Hasta ahora, el poder ha procedido disimuladamente, tal vez por vergüenza. La mano dura venía en guante blanco. No era más que hipocresía, aunque también admisión implícita de debilidad. Ahora, en cambio, el poder circula desnudo, como el rey del cuento, solo que ya no pretende disimular nada. Se siente tan seguro de su imperio que prescinde de las máscaras sin sonrojarse. Pero no del poder económico, de cuya compañía sigue gozando y necesitando por su contribución para profundizar su dominación.
El poder lo mismo se muestra encantador y teatral, para reforzar la dependencia de los adictos, que amenazador y cruel, para frenar y castigar a los adversarios. Aunque contradictorias, las dos caras son verdaderas. Intercambia la verdad y la mentira, según sus conveniencias. Suscitar admiración, amedrentar, desconcertar y reprimir salvajemente son parte de su juego. El poder hace caso omiso del mal. La brutalidad y la barbarie que lo caracterizan descansa en la banalidad del mal.

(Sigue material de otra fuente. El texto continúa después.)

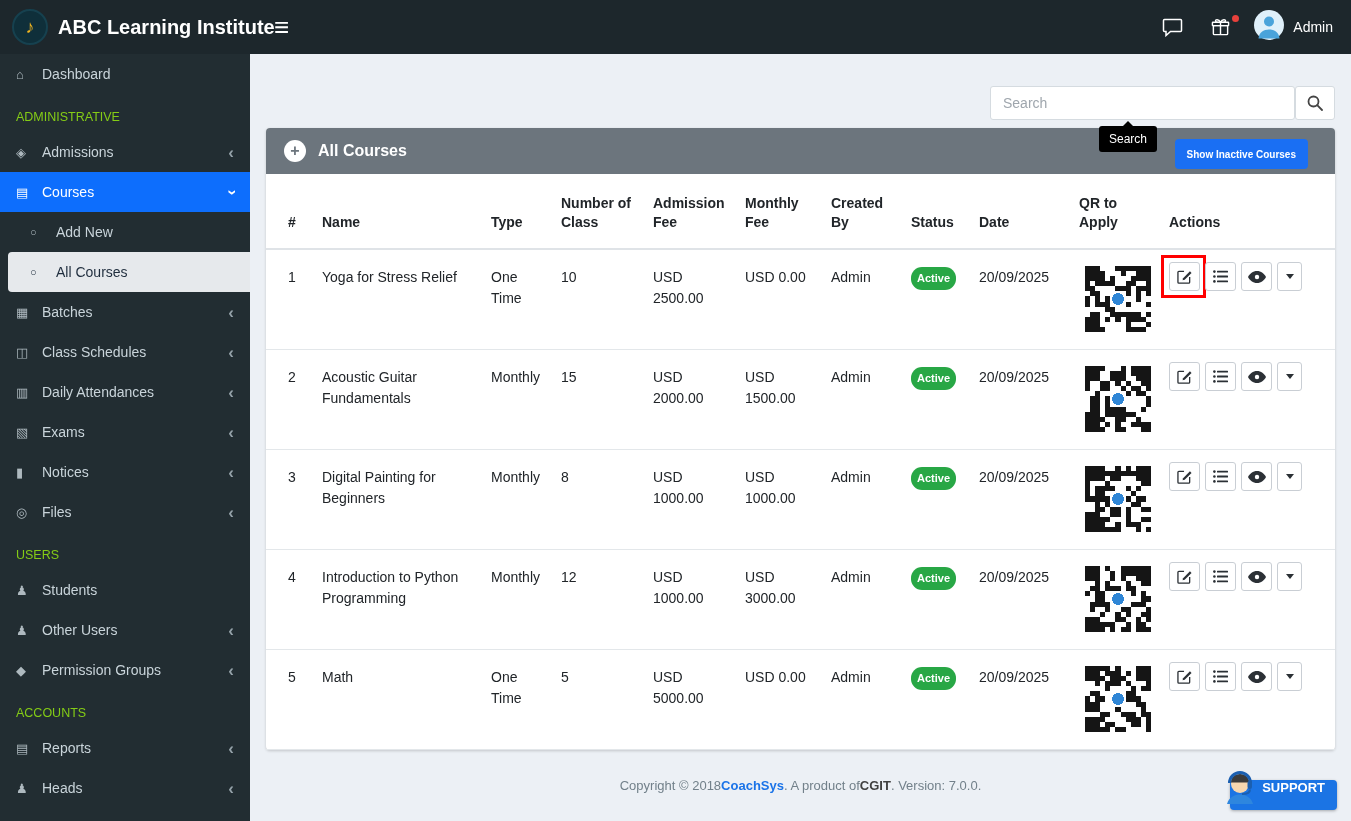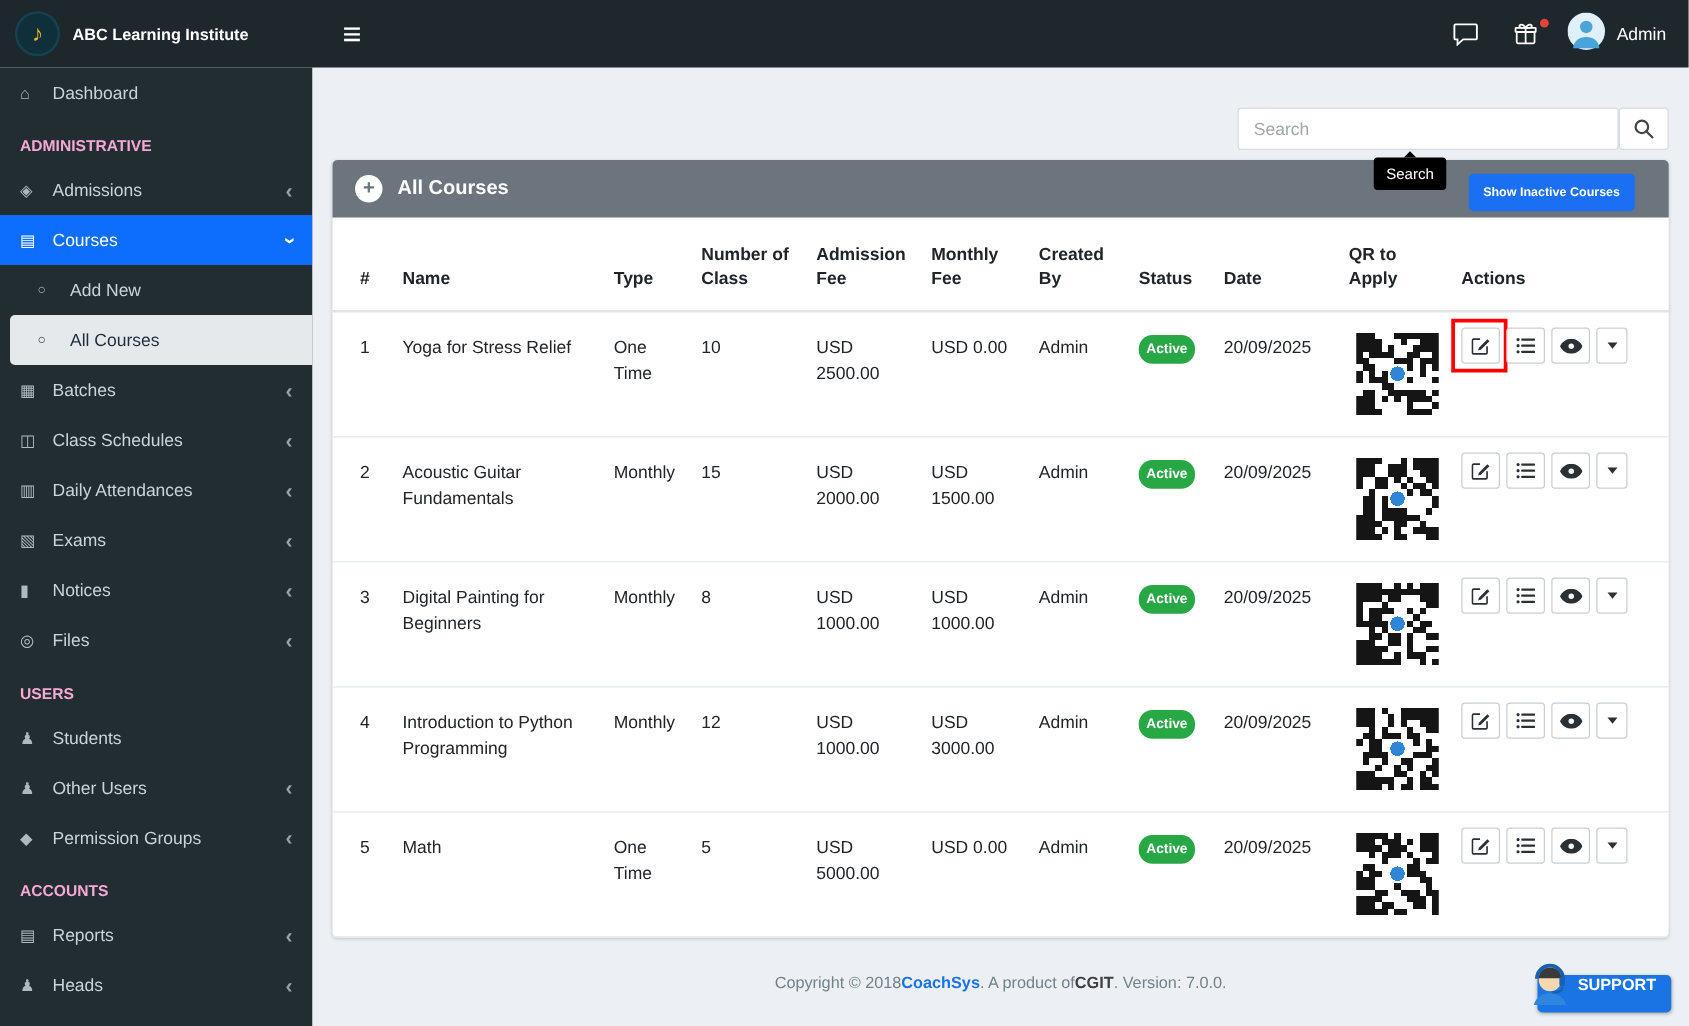"ABC Learning Institute" .brand-text { font-size: 13px -> 20px }
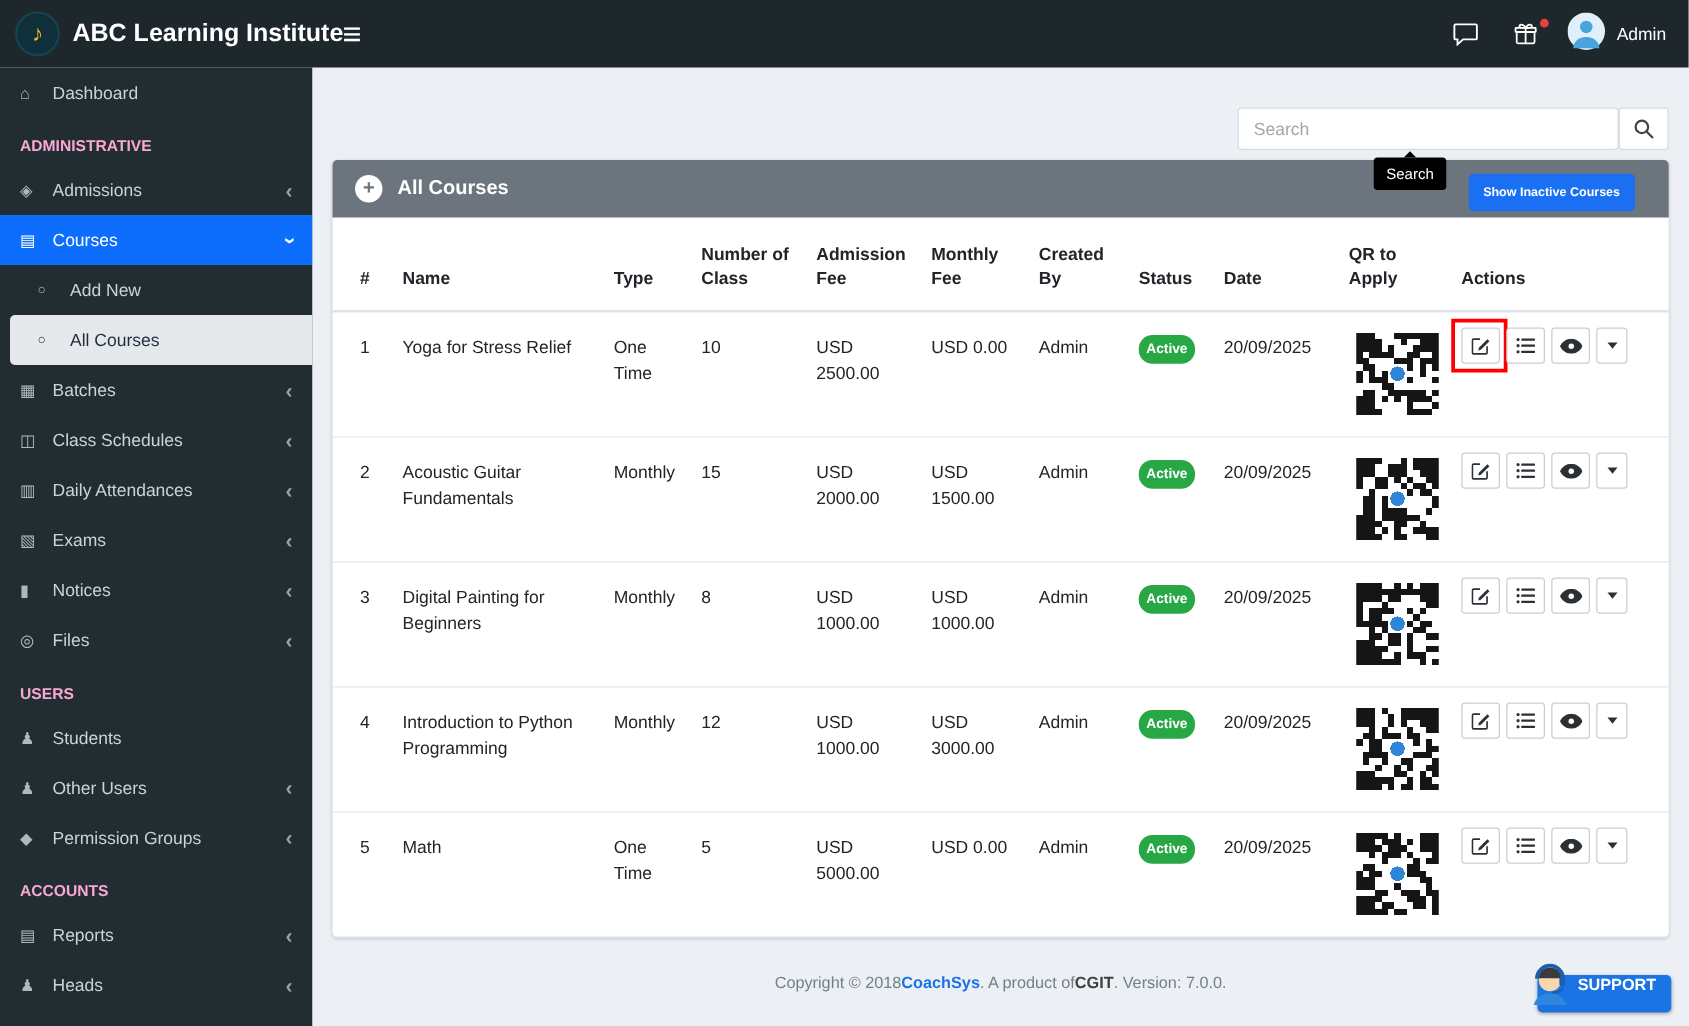"ADMINISTRATIVE" .side-header { color: #f9a8d4 -> #84cc16; font-weight: bold -> normal }
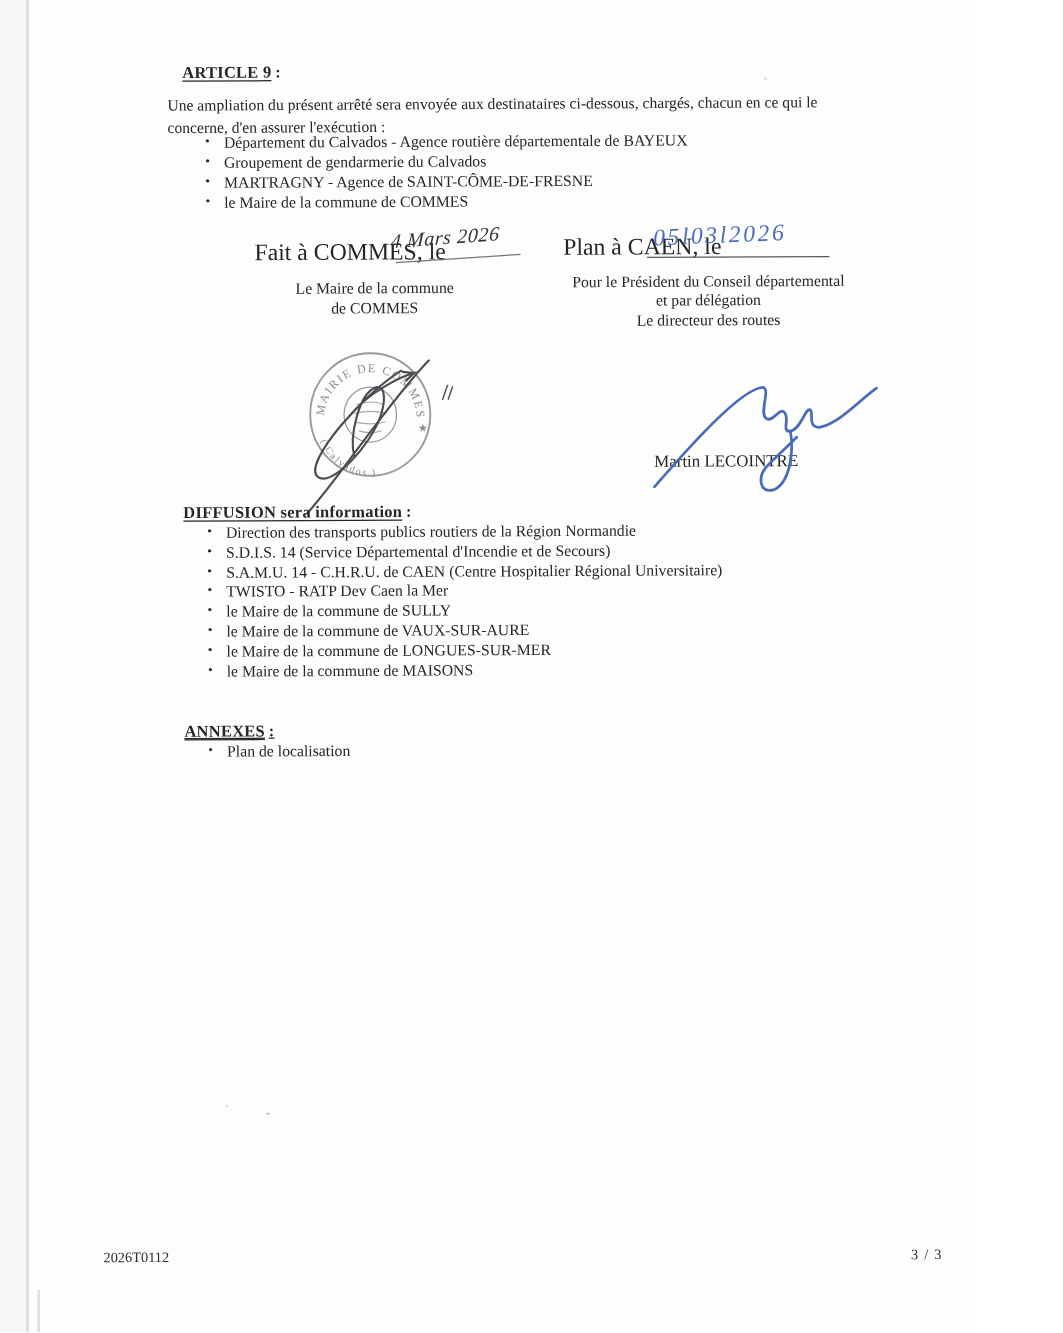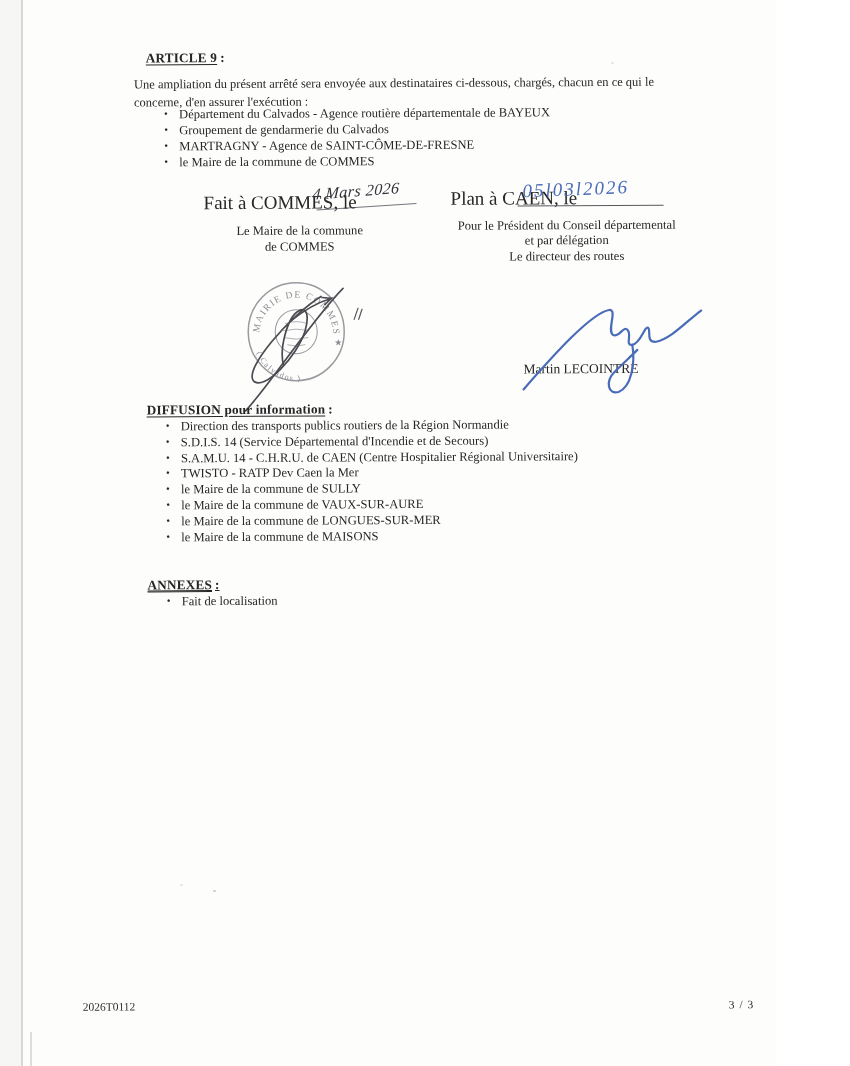"DIFFUSION pour information" span.u { text: pour -> sera }
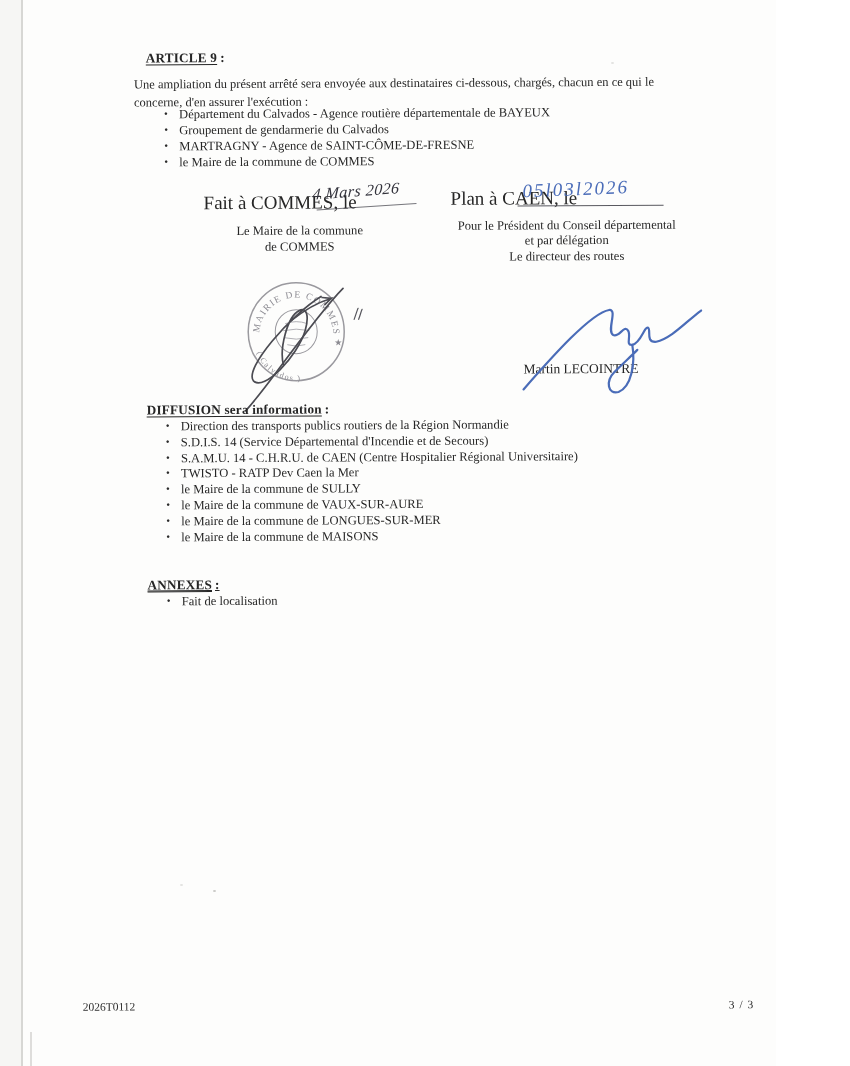"Fait de localisation" li { text: Fait -> Plan }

Levantar muros o cárceles, que es lo mismo, es fácil y rápido. Construir una nación igualitaria, fraterna y libre es inalcanzable para el poder reinante. Lo primero es la igualdad, porque sin ella no hay fraternidad y mucho menos libertad. Nada de esto figura en su agenda. Los gobernantes de estos tiempos no gestionan el poder. Ellos son el poder. Pero eso no significa que su insensatez prevalezca.
* Rodolfo Cardenal, director del Centro Monseñor Romero.